American Airlines is offering cancellation and change fee waivers as well as refunds on selected flights to China, Hong Kong, South Korea, various parts of Italy including Rome, Milan, Venice and Florence, through April. See the airline's website for full details on which routes apply.

Delta is offering waivers for selected services to China, South Korea, Japan, several parts of Italy as well as Israel, through May. See Delta's website for full details on which routes apply.

Cancelled flights in Osaka, Japan, March 2020
Canceled flight information is displayed on a monitor in the departure hall at Kansai International Airport on March 10, 2020 in Osaka, Japan Getty Images


Various major international hotel groups have also begun to introduce fee waivers in view of the virus. Marriott, one of the world's largest hotel chains, announced cancellation fee waivers for properties in areas affected by the outbreak, including Asia, Australia and Italy.

"We are closely monitoring the Centers for Disease Control and Prevention and World Health Organization's statements regarding the novel coronavirus (COVID-19) cases and following guidelines from these agencies and the local health departments.
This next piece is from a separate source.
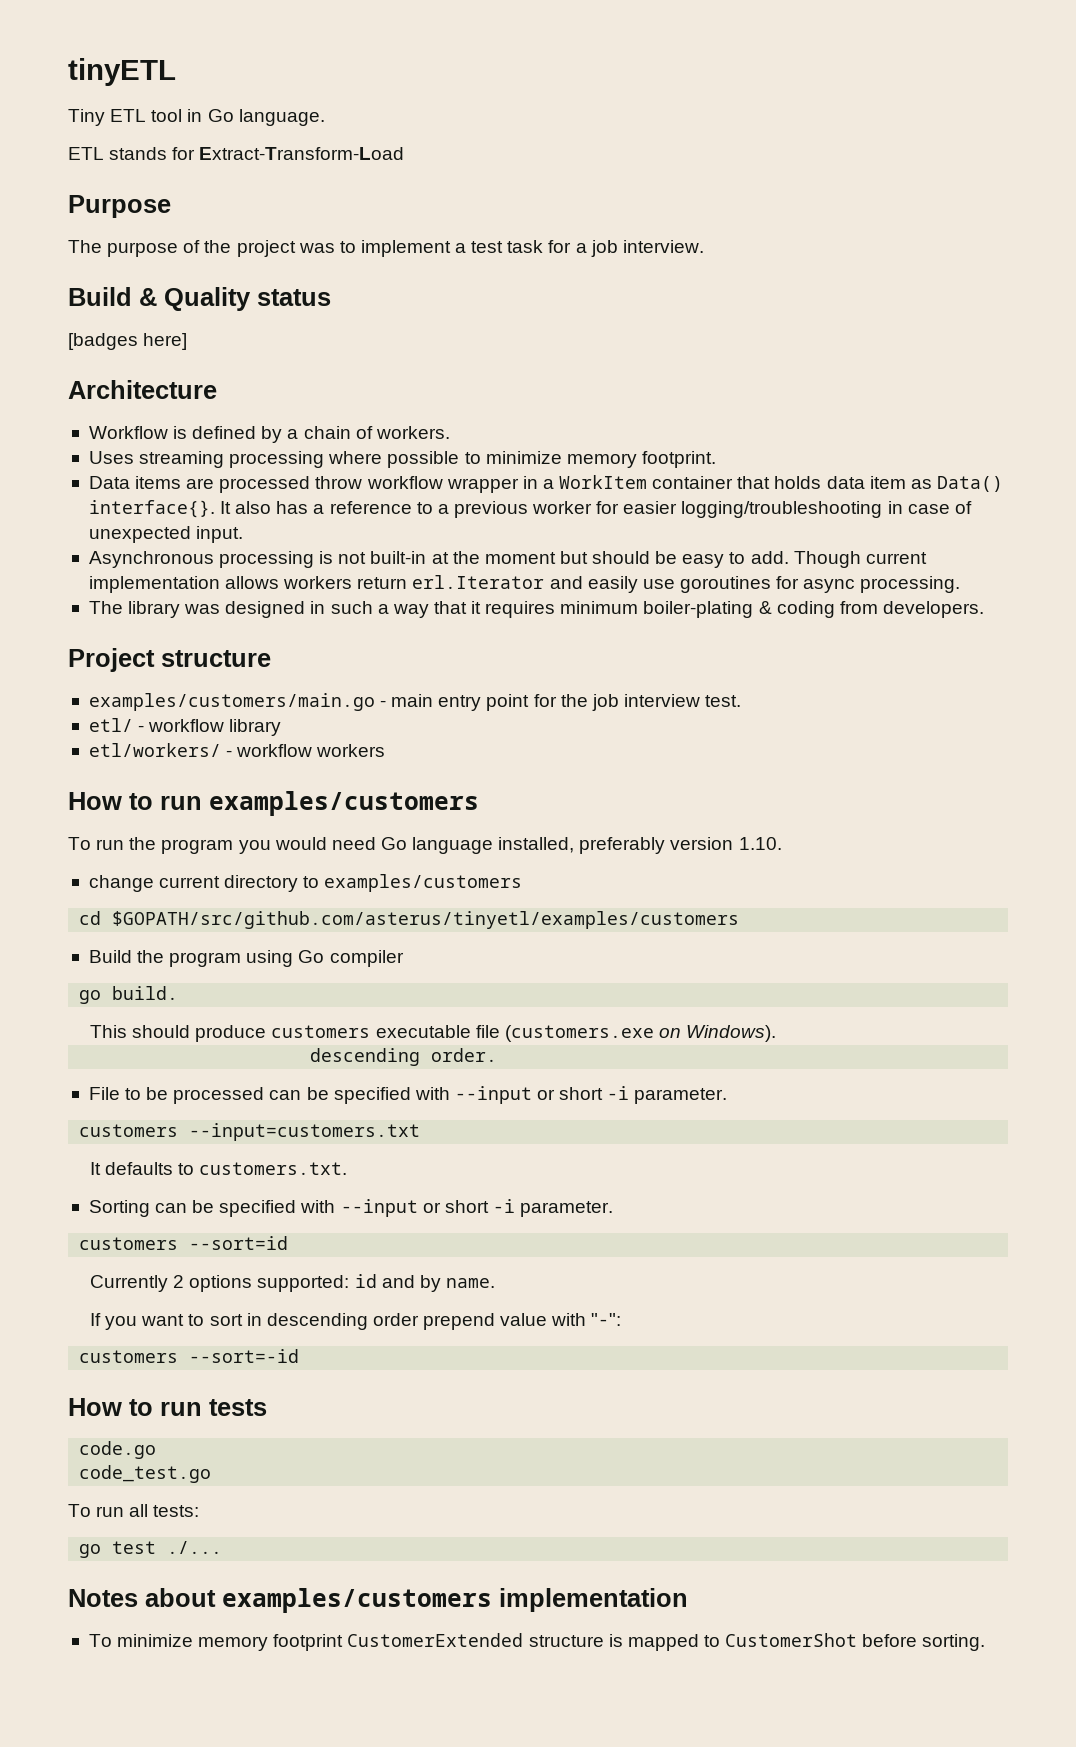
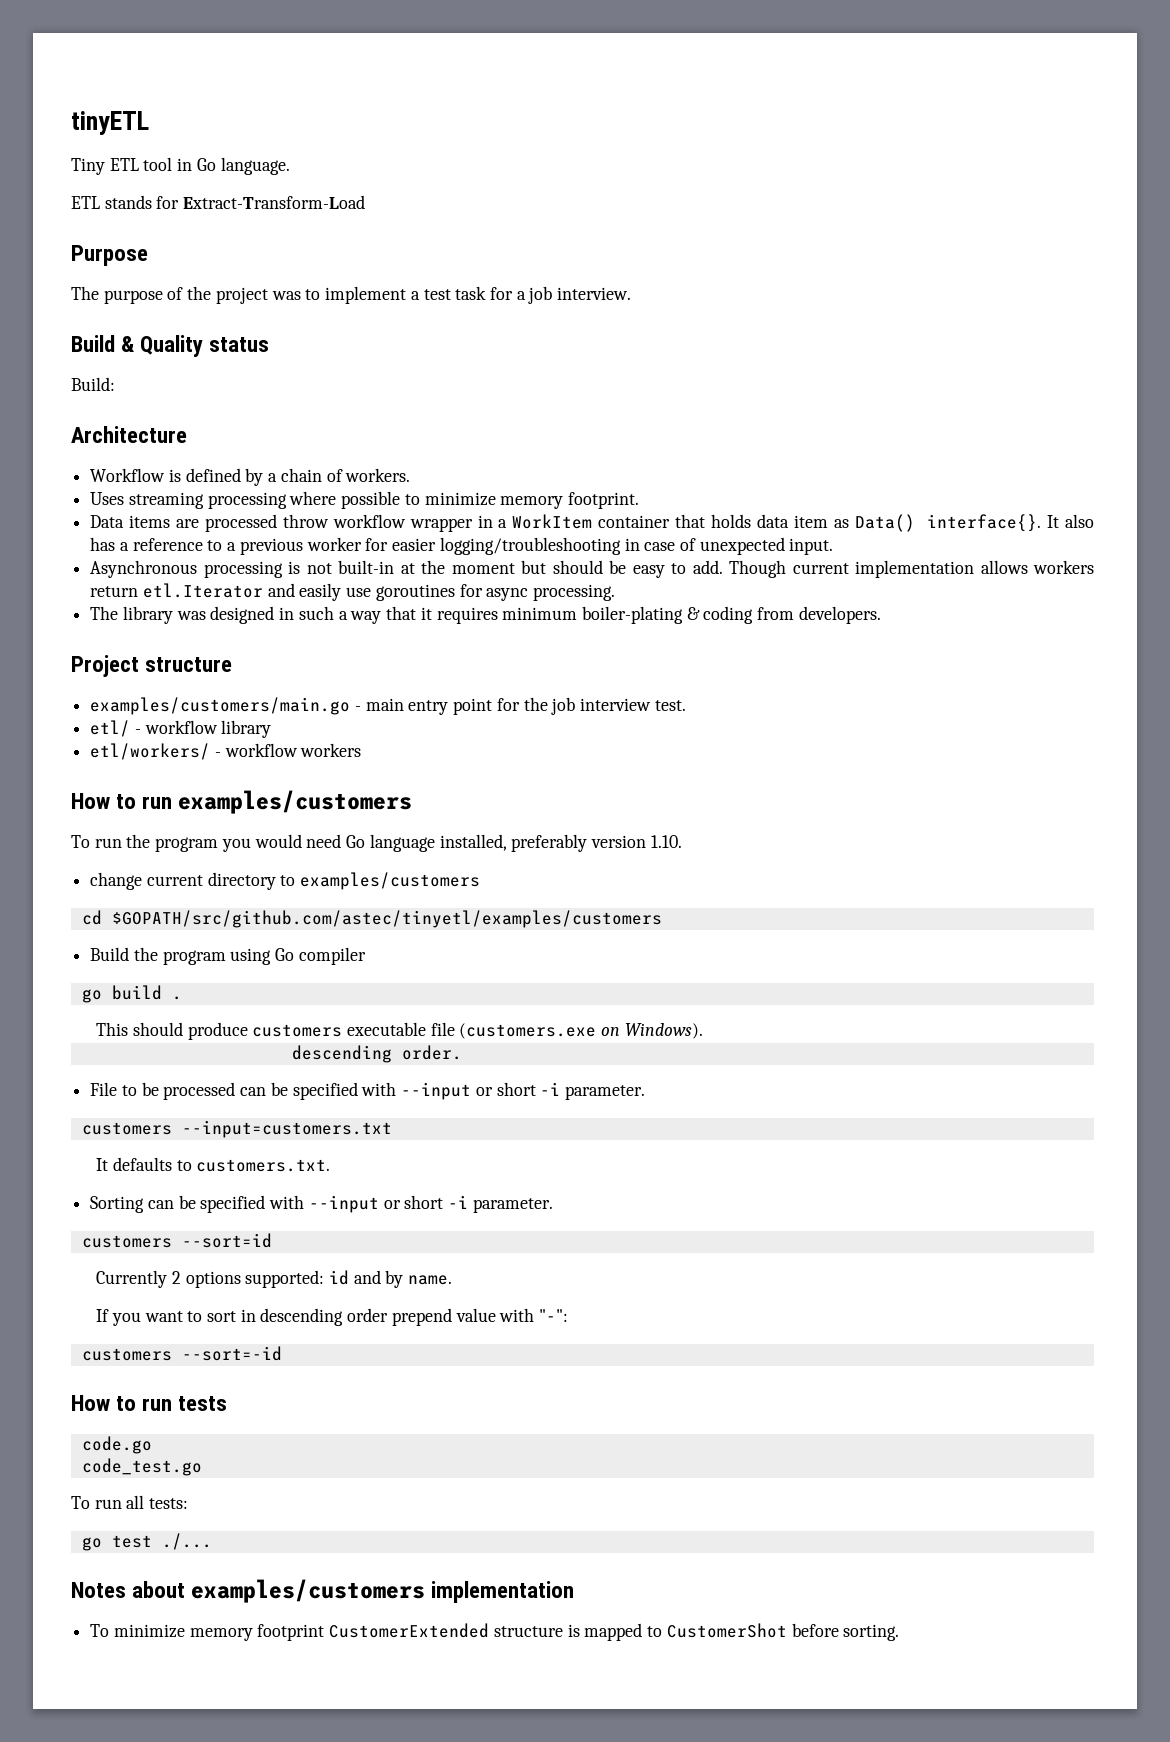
[68,333,188,350] [badges here] -> [71,377,115,391] Build:
[412,575,545,589] erl.Iterator -> [142,583,263,598] etl.Iterator
[112,911,740,929] $GOPATH/src/github.com/asterus/tinyetl/examples/customers -> [111,910,662,928] $GOPATH/src/github.com/astec/tinyetl/examples/customers
[112,986,179,1000] build. -> [111,985,182,1000] build .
"We are waiving cancellation fees for hotel stays through March 31, 2020 for guests traveling to or from the following locations: Mainland China, Hong Kong SAR, Macau SAR, Taiwan, Japan, South Korea, French Polynesia, Maldives, India, Sri Lanka, Bhutan, Nepal Bangladesh, Thailand, Myanmar, Cambodia, Vietnam, Malaysia, Singapore, Indonesia, Philippines, Australia, New Zealand, Fiji, New Caledonia, Samoa and Italy," Marriott said in a statement.

Hilton, the U.S.-based international hotel group with thousands of properties in nearly 100 countries across the globe, also announced fee waivers.

"To assist guests whose travel may be impacted by the novel coronavirus, Hilton has modification and cancellation waivers in place," the company said in a statement.

The waivers apply across hotels in several regions including China, South Korea, Israel and Saudi Arabia for stays through March 31 and in Italy, for stays through April 30, the company confirmed.

Accor, one of Europe's largest hospitality groups operating a string of luxury and mid-market hotels including Raffles, Fairmont and Sofitel, is also allowing guests to change or cancel their bookings.

"Considering the recent cases of novel coronavirus (COVID-19), we are closely monitoring the situation and fully understand the concerns around traveling during this time," Accor said in a statement.

"Guests travelling to OR from Mainland China, Hong Kong SAR China, Macau SAR China, Taiwan China and South Korea through 31 March 2020 will be able to modify or cancel a valid booking," the company said.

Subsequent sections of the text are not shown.